Tick-Borne Encephalitis (TBE):
Over the past decades, tick-borne encephalitis (TBE) has become a growing public health concern in Europe and Asia and is the most important viral tick-borne disease in Europe. It is also important in the Far East and in other parts of Asia. Vaccination can effectively prevent this disease. No TBE vaccines are licensed or available in the United States. FSME-IMMUN is licensed in Canada and Europe; FSME-IMMUN Junior, Encepur-Adults, and Encepur-Children are also licensed in Europe.

TBE is reported in northeast China. In 2007, an American student contracted TBE while visiting rural Tianjin Province and sustained significant neurological injury. Nonvacinated travelers need to prevent tick bites by applying a DEET-containing insect repellent (such as Ultrathon or Bens 30) to exposed skin and apply permethrin to clothing and gear.

Travelers' Diarrhea:
Moderate to high risk. In urban and resort areas, most hotels have generally safe restaurants and potable water. Outside of hotels and resorts, we recommend that you boil, filter or purify all drinking water or drink only bottled water or other bottled beverages and do not use ice cubes. Avoid unpasteurized dairy products. Do not eat raw or undercooked food, especially meat, fish, raw vegetables. Peel all fruits.
• Good hand hygiene reduces the incidence of travelers’ diarrhea by 30%.
• A quinolone antibiotic, or azithromycin, combined with loperamide (Imodium), is recommended for the treatment of diarrhea. Diarrhea not responding to antibiotic treatment may be due to a parasitic disease such as giardiasis, amebiasis, or cryptosporidiosis.
• Seek qualified medical care if you have bloody diarrhea and fever, severe abdominal pain, uncontrolled vomiting, or dehydration.

Tuberculosis: Tuberculosis is highly endemic in China with an annual occurrence was greater than or equal to 40 cases per 100,000 population. Tuberculosis (TB) is transmitted following inhalation of infectious respiratory droplets. Most travelers are at low risk. Travelers at higher risk include those who are visiting friends and relatives (particularly young children), long-term travelers, and those who have close contact, prolonged contact with the local population. There is no prophylactic drug to prevent TB. Travelers with significant exposure should have PPD skin testing done to evaluate their risk of infection.

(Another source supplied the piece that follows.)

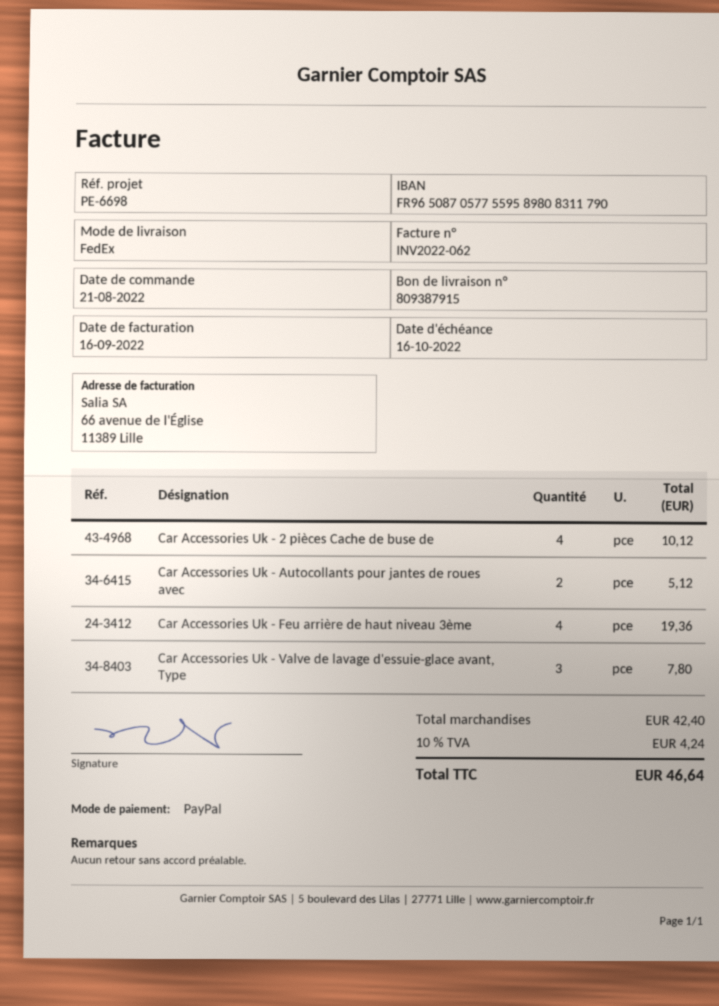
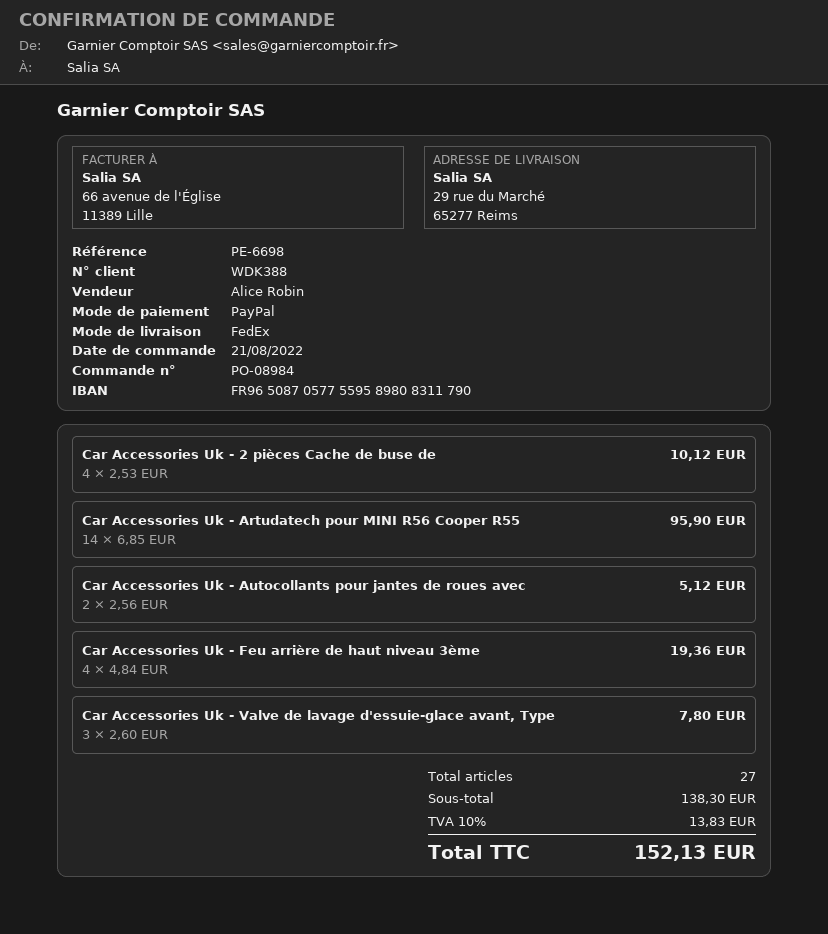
Car Accessories Uk - Artudatech pour MINI R56 Cooper R55: none -> 14 for 95.90
subtotal: 42.40 -> 138.30
tax: 10% = 4.24 -> 10% = 13.83
total: 46.64 -> 152.13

Typhoid Fever: Typhoid vaccine is recommended by the CDC for all people (with the exception of short-stay visitors who restrict their meals to hotels or resorts) traveling to or working in China, especially if visiting smaller cities, villages, or rural areas and staying with friends or relatives where exposure might occur through food or water. Current vaccines against Salmonella typhi are only 50-80% protective and do not protect against Salmonella paratyphi, the cause of paratyphoid fever. (Paratyphoid fever bears similarities with typhoid fever, but the course is generally more benign.) Travelers should continue to practice strict food, water and personal hygiene precautions, even if vaccinated.